Bertrand : Voyez ces tableaux qui représentent des scènes de la vie du livre, sa création, son usage, son installation sur l’île, le fait qu’on y abatte les arbres, peut être pour l’empêcher de s’enfuir. On y voit trois bateaux, vingt cinq lanciers qui prennent le livre, là l’océan, un fleuve, une île au milieu d’une cité et un diable aux pieds fourchus qui en prend possession. Dans les derniers tableaux, on voit la guerre, la guerre partout avec des légions aux crânes grimaçants. On voit un futur pour ce grimoire. Un futur que nous avons empêché, j’espère. Il est étrange que cette culture ancienne nous représente le diable tel que nous le connaissons.
L’officier : J’avais pour ordre de rapporter cet objet sur Paris, ce qui correspond bien à la ville avec une île, c’est à l’île de la cité que je dois rapporter mes prises, objets, et créatures. Je rapporterais les cadavres des géants qui s’empilent dans le couloir, et le lutrin.
Arthur : L’histoire future du livre ne mentionne pas notre intervention. Monsieur, le livre a sacrifié vos hommes pour nous empêcher d’agir. Il a vu sa perte et sacrifié le destin qu’il connaissait pour contrecarrer sa destruction qui n’était pas écrite. Nous connaissions le livre. Ceux qui l’ont mis à l’abri ici ne savaient rien de nous.
L’officier : Vous avez raison, mais il y a une escouade par navire, les suivants auraient pu être les vingt cinq de la prédiction pour l’emporter vers sa destinée. Je vais rentrer à bord et faire mon rapport. Les équipes viendront ramasser nos morts, les créatures et les preuves. Effacez les traces de vos chevaux et cachez vous jusqu’à ce que nous partions.
Bertrand vérifie l’état de ses amis, presque indemnes, ne s’étonne plus de la guérison miraculeuse de la Dame, qui se retrouve en guenilles. Elle profite de l’occupation des hommes et d’un coin tranquille pour se changer, ôte ses haillons dissous, enfile son avant dernière tunique.
Les cinq compagnons se rassemblent et préparent leur fuite. Le soulagement se mêle à l’horreur. La quête est achevée mais la convoitise pour son objet a causé beaucoup de malheur et de morts. Les trois navires sont encore là, seule une petite fraction de leurs occupants est arrivé.
Arthur : Il faut se mettre à l’abri quelques jours, se cacher peut être, pour laisser ces hommes constater l’absence du grimoire recherché.
Frédérick : allons au nord, derrière cette crête, nous serons sûrement à l’abri.
Philippe : espérons que notre solide embarcation est sauve.
Ils partent chercher les chevaux et prennent la direction du nord, à pied, les rennes en main. Frédérick part à rebours effacer leurs traces. Une demi heure de marche rapide et la crête est franchie. Devant eux, une large cuvette herbue, contenant deux petits lacs et deux étangs. C’est la caldeira d’un ancien volcan dont la paroi basaltique donne une herbe très riche d’un vert profond et des buissons à hauteur d’épaule.
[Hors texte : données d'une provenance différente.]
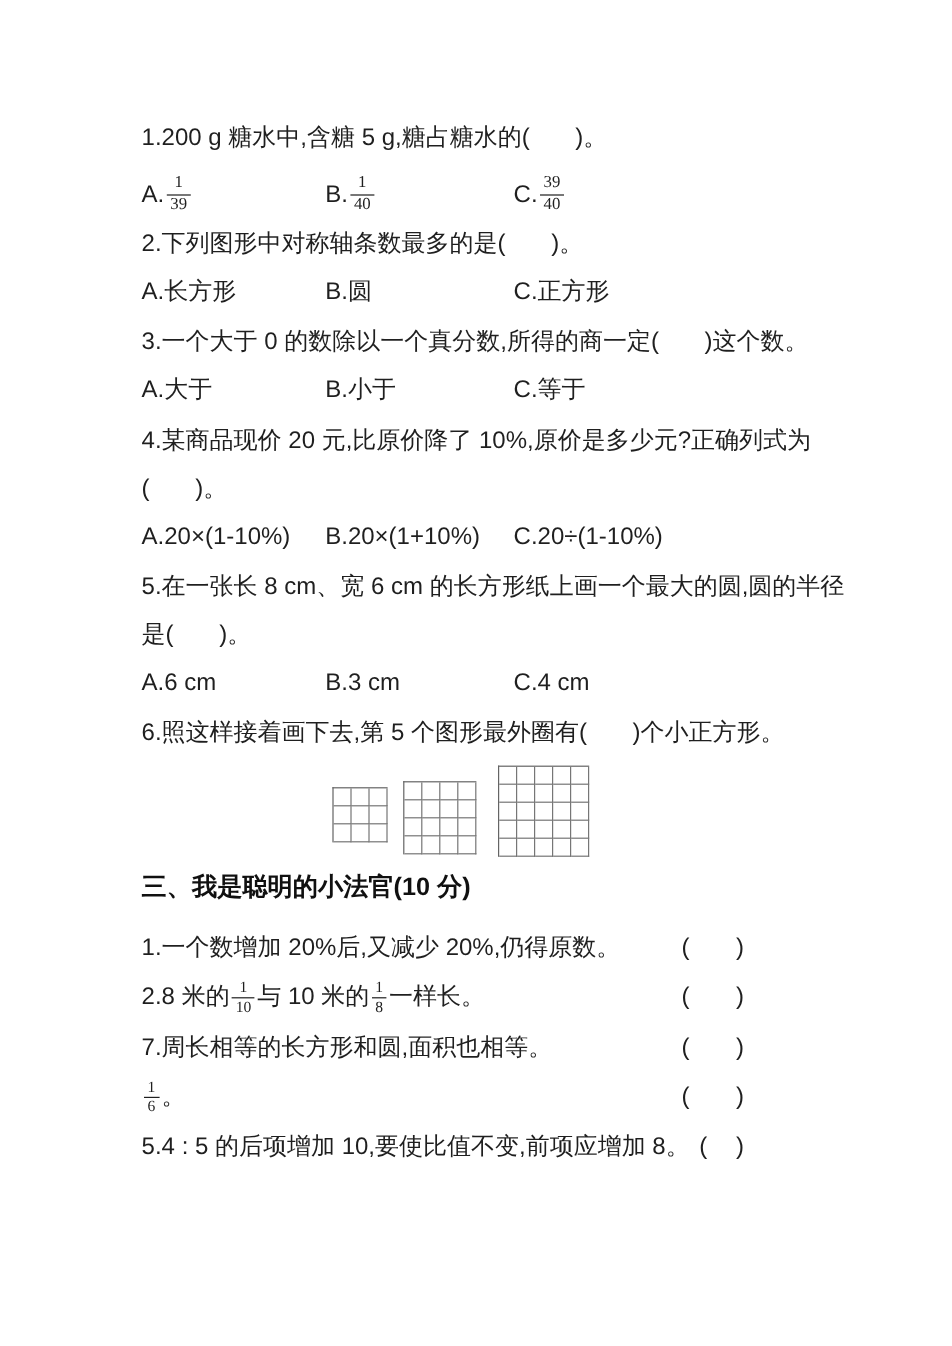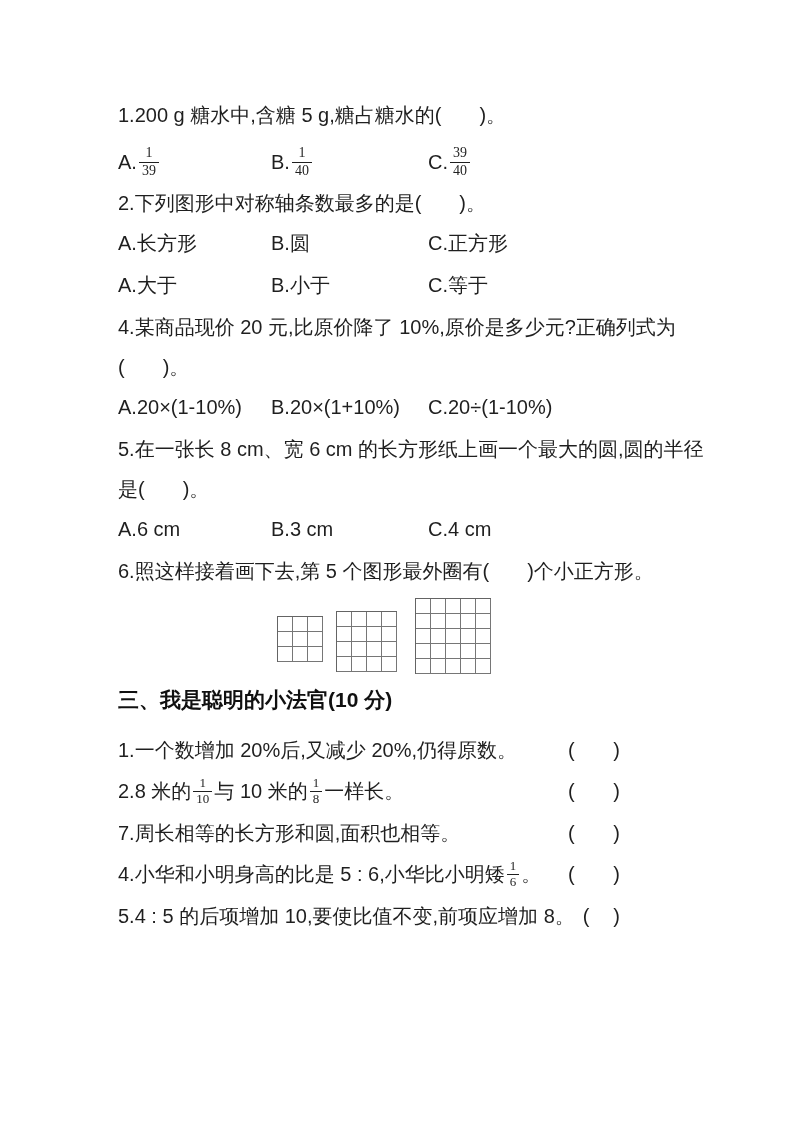--- a/index.html
+++ b/index.html
@@ -88,6 +88,7 @@
           </div>
         </div>
         <div class="question">
+          <div class="line"><span class="txt">3.一个大于 0 的数除以一个真分数,所得的商一定(<span class="gap"></span><span class="gap"></span>)这个数。</span></div>
           <div class="opts">
             <span class="opt opt1">
               <span class="txt">A.大于</span>

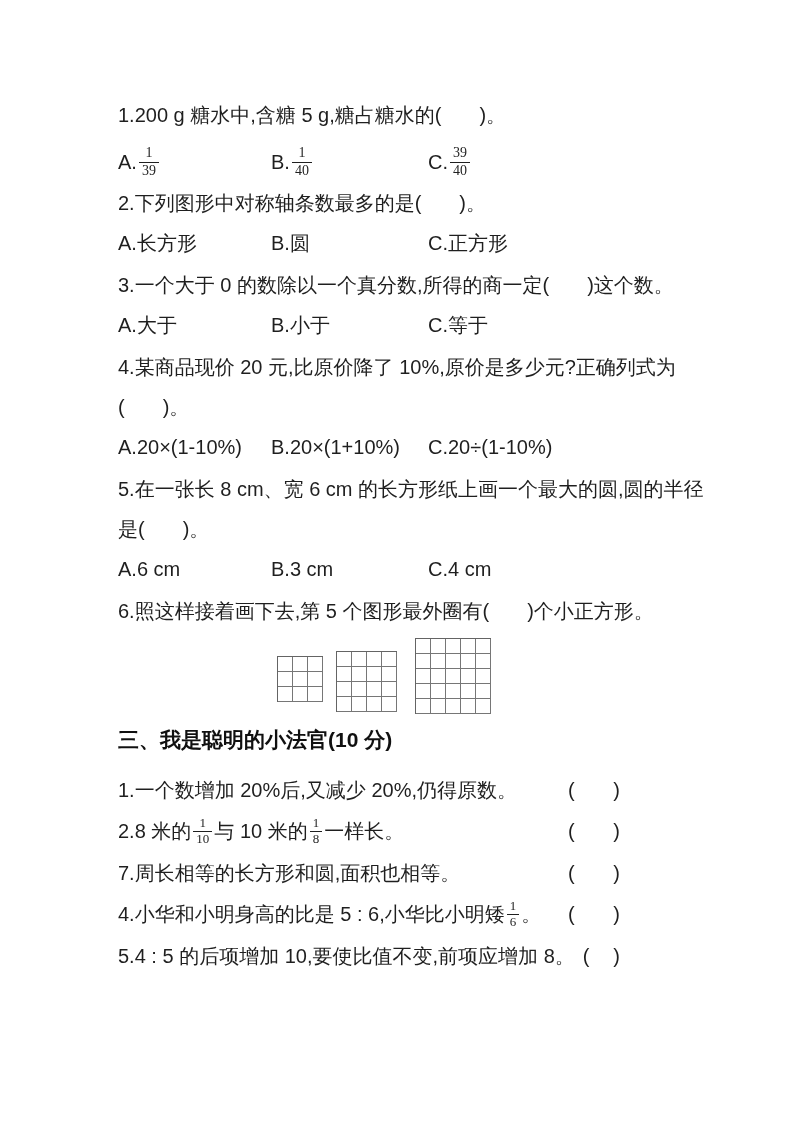--- a/index.html
+++ b/index.html
@@ -234,7 +234,6 @@
         </div>
         <div class="jrow">
           <span class="jtext">
-            <span class="txt">4.小华和小明身高的比是 5 : 6,小华比小明矮</span>
             <span class="frac">
               <span class="fnum">1</span>
               <span class="fden">6</span>

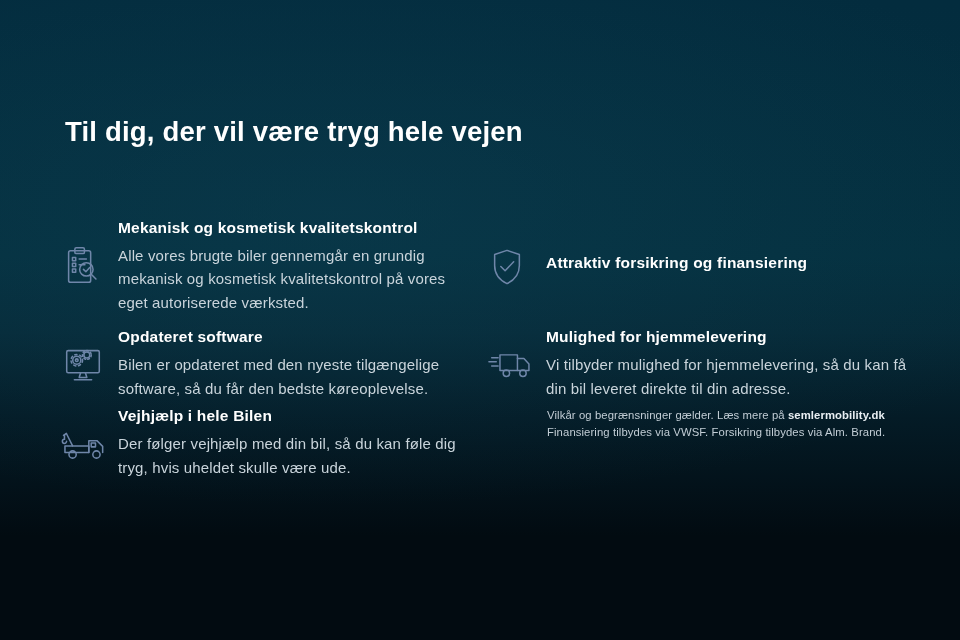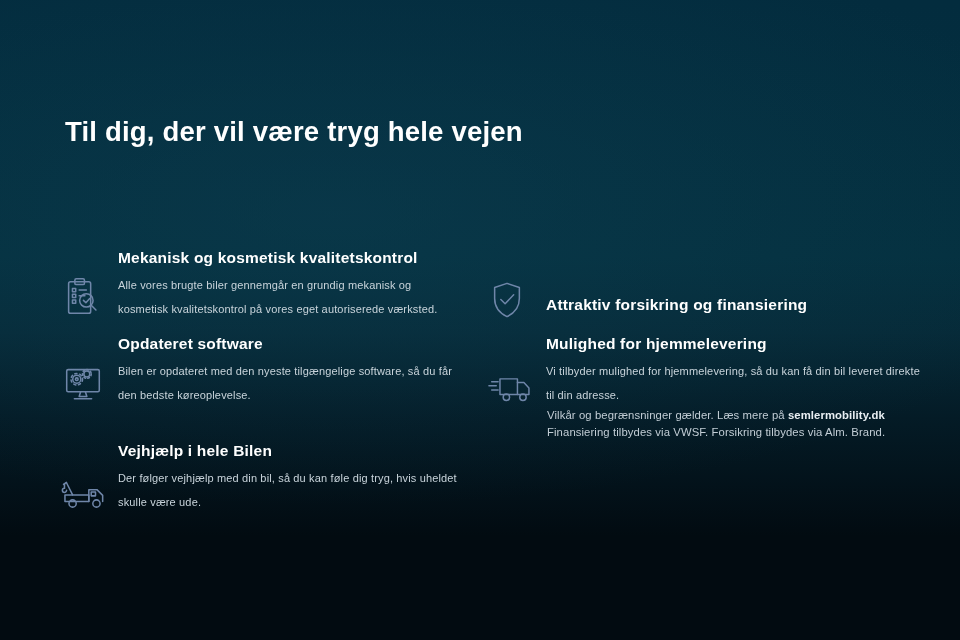--- a/index.html
+++ b/index.html
@@ -23,7 +23,7 @@
     grid-template-columns:428px 1fr;
     grid-template-rows:109px 86px auto;
   }
-  .feature{display:flex;align-items:flex-end;margin-top:35px;}
+  .feature{display:flex;align-items:center;}
   .icon-box{width:58px;flex:0 0 58px;padding-top:1px;}
   .icon-box svg{display:block;}
   .feature-title{

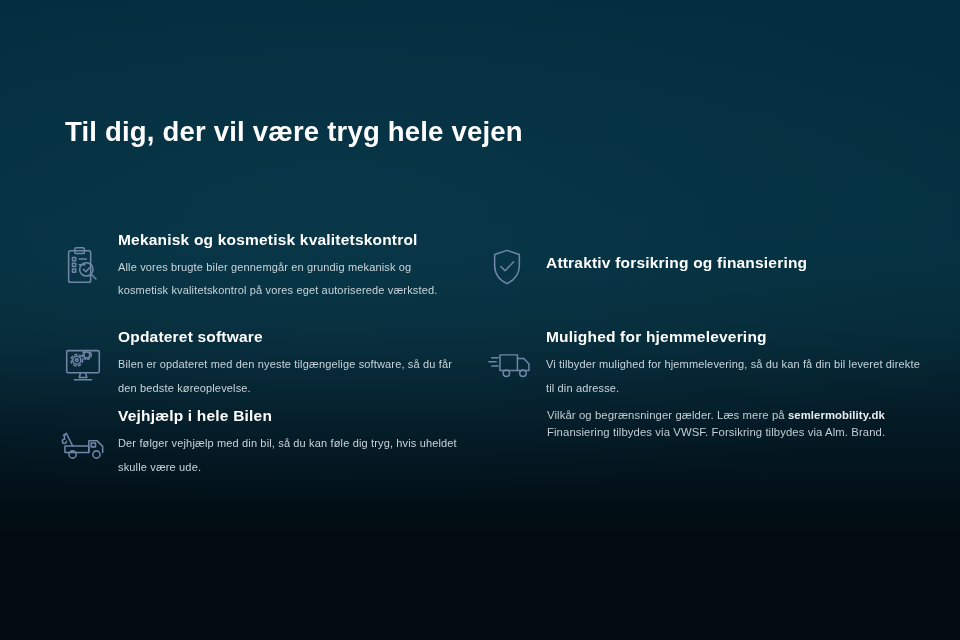--- a/index.html
+++ b/index.html
@@ -31,7 +31,7 @@
     margin:0 0 7px 0;letter-spacing:0.2px;
   }
   .feature-body{
-    font-size:11px;color:#c9d4db;line-height:23.5px;margin:0;letter-spacing:0.15px;
+    font-size:15px;color:#c9d4db;line-height:23.5px;margin:0;letter-spacing:0.15px;
   }
   .text-narrow{max-width:342px;}
   .text-wide{max-width:378px;}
Philippe : Nos chevaux ont de quoi paître, et s’abreuver pendant des mois, mais pas un arbre pour notre usage. J’espère du gibier pour nous.
Arthur : Cachons nous quelques jours, derrière cette petite colline entre les lacs, nous serons invisibles des regards portés de la crête.
Bertrand à la Dame sur le chemin de leur cachette : Grand admirateur de la pensée de Thomas d’Aquin qui dans votre cas se trompe doublement. Pour lui, la femme est un être occasionnel et accidentel, mais votre présence parmi nous est providentielle, il aurait fallut un terrible brasier pour anéantir ce maléfique grimoire. Tout au plus nous aurions fait un bûcher qui n’aurait pas suffit en sacrifiant notre forte yole. Il trouve que en tant qu’individu, la femme est un être chétif et défectueux, mais vous êtes plus résistante et forte que nous, chevaliers. Depuis la digestion du livre, je louerais chaque jour le destin, votre créateur pour vous avoir mise sur notre route, et mon seigneur Arthur pour avoir eu le bon goût et la générosité de vous inviter. Nous vous devons certainement la vie et à coup sur la réussite de notre quête.
Frédérick, après avoir effacer leurs traces s’arrête à la crête porte son regard au sud, voit la mer et une île distante de plusieurs lieues. Le brouillard lors du débarquement, puis leur empressement par la suite, les ont empêchés de prendre conscience de l’autre île, très verte. Frédérick s’allonge au ras de la crête, appelle ses amis, plisse les yeux. Il découvre une île montagneuse plus haute et couverte d’arbres. Les autres s’approchent, ne laissant passer que la tête, et regardent l’île.